◆ **Work to be completed**
Please report how many lines in the data underneath hold the word "сети", with no other text.

◆ **Data for this task**
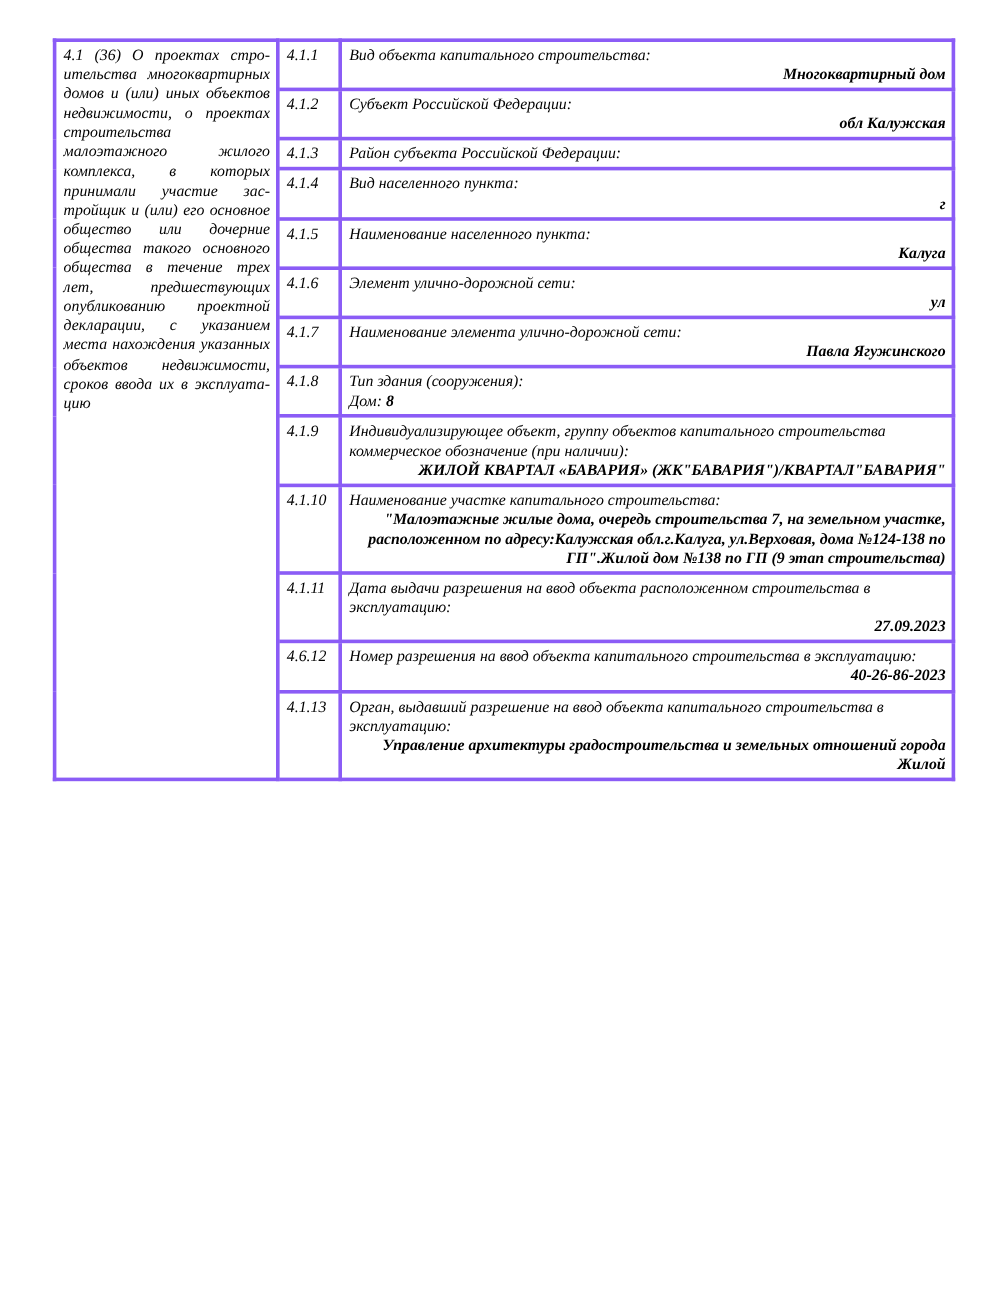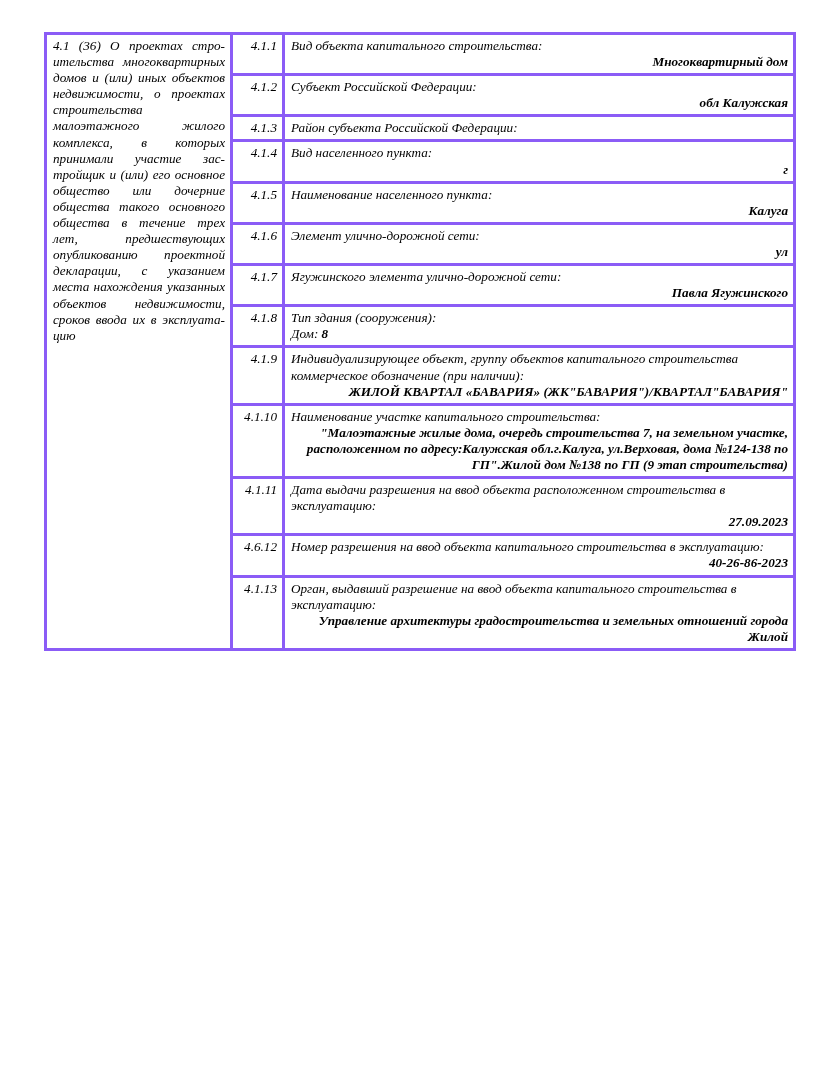--- a/index.html
+++ b/index.html
@@ -43,7 +43,7 @@
     padding: 4px 6px 4px 7px;
   }
   td.num {
-    text-align: right;
+    text-align: left;
     vertical-align: middle;
     padding-left: 8px;
     white-space: nowrap;

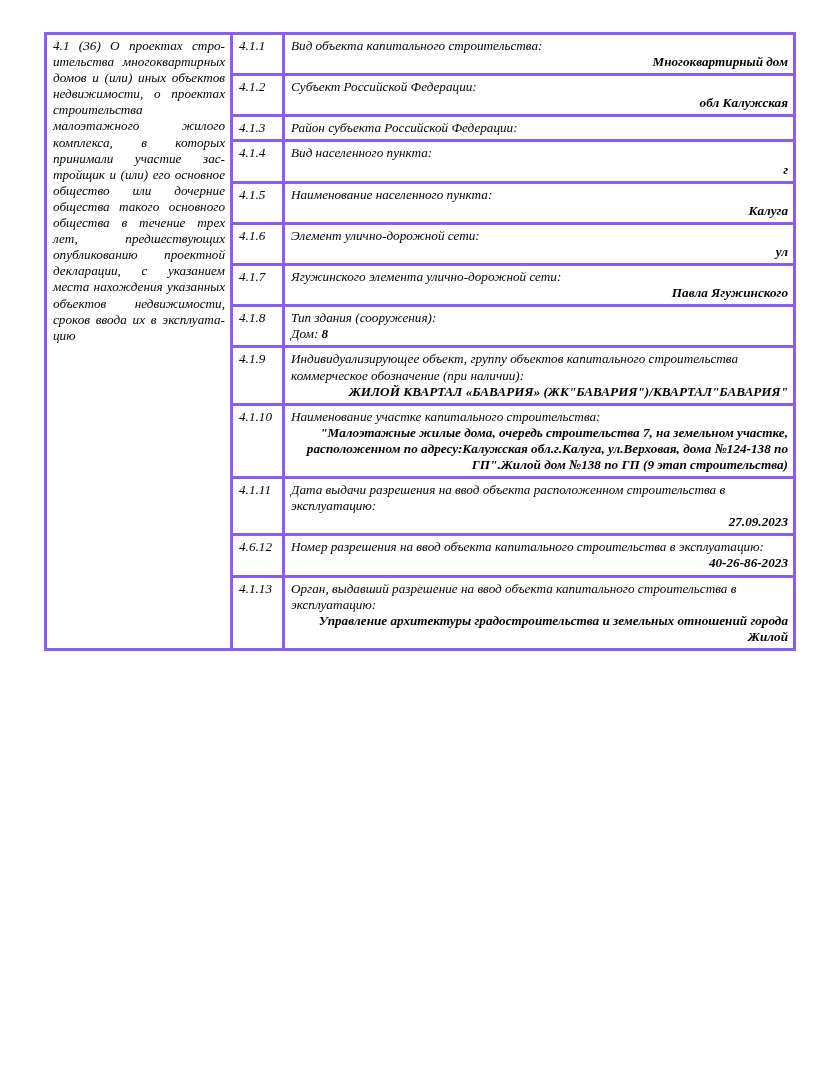--- a/index.html
+++ b/index.html
@@ -122,7 +122,7 @@
       <tr>
         <td class="num mid">4.1.7</td>
         <td class="val">
-          <span class="lbl">Ягужинского элемента улично-дорожной сети:</span>
+          <span class="lbl">Наименование элемента улично-дорожной сети:</span>
           <span class="ans">Павла Ягужинского</span>
         </td>
       </tr>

◆ **Reply**
2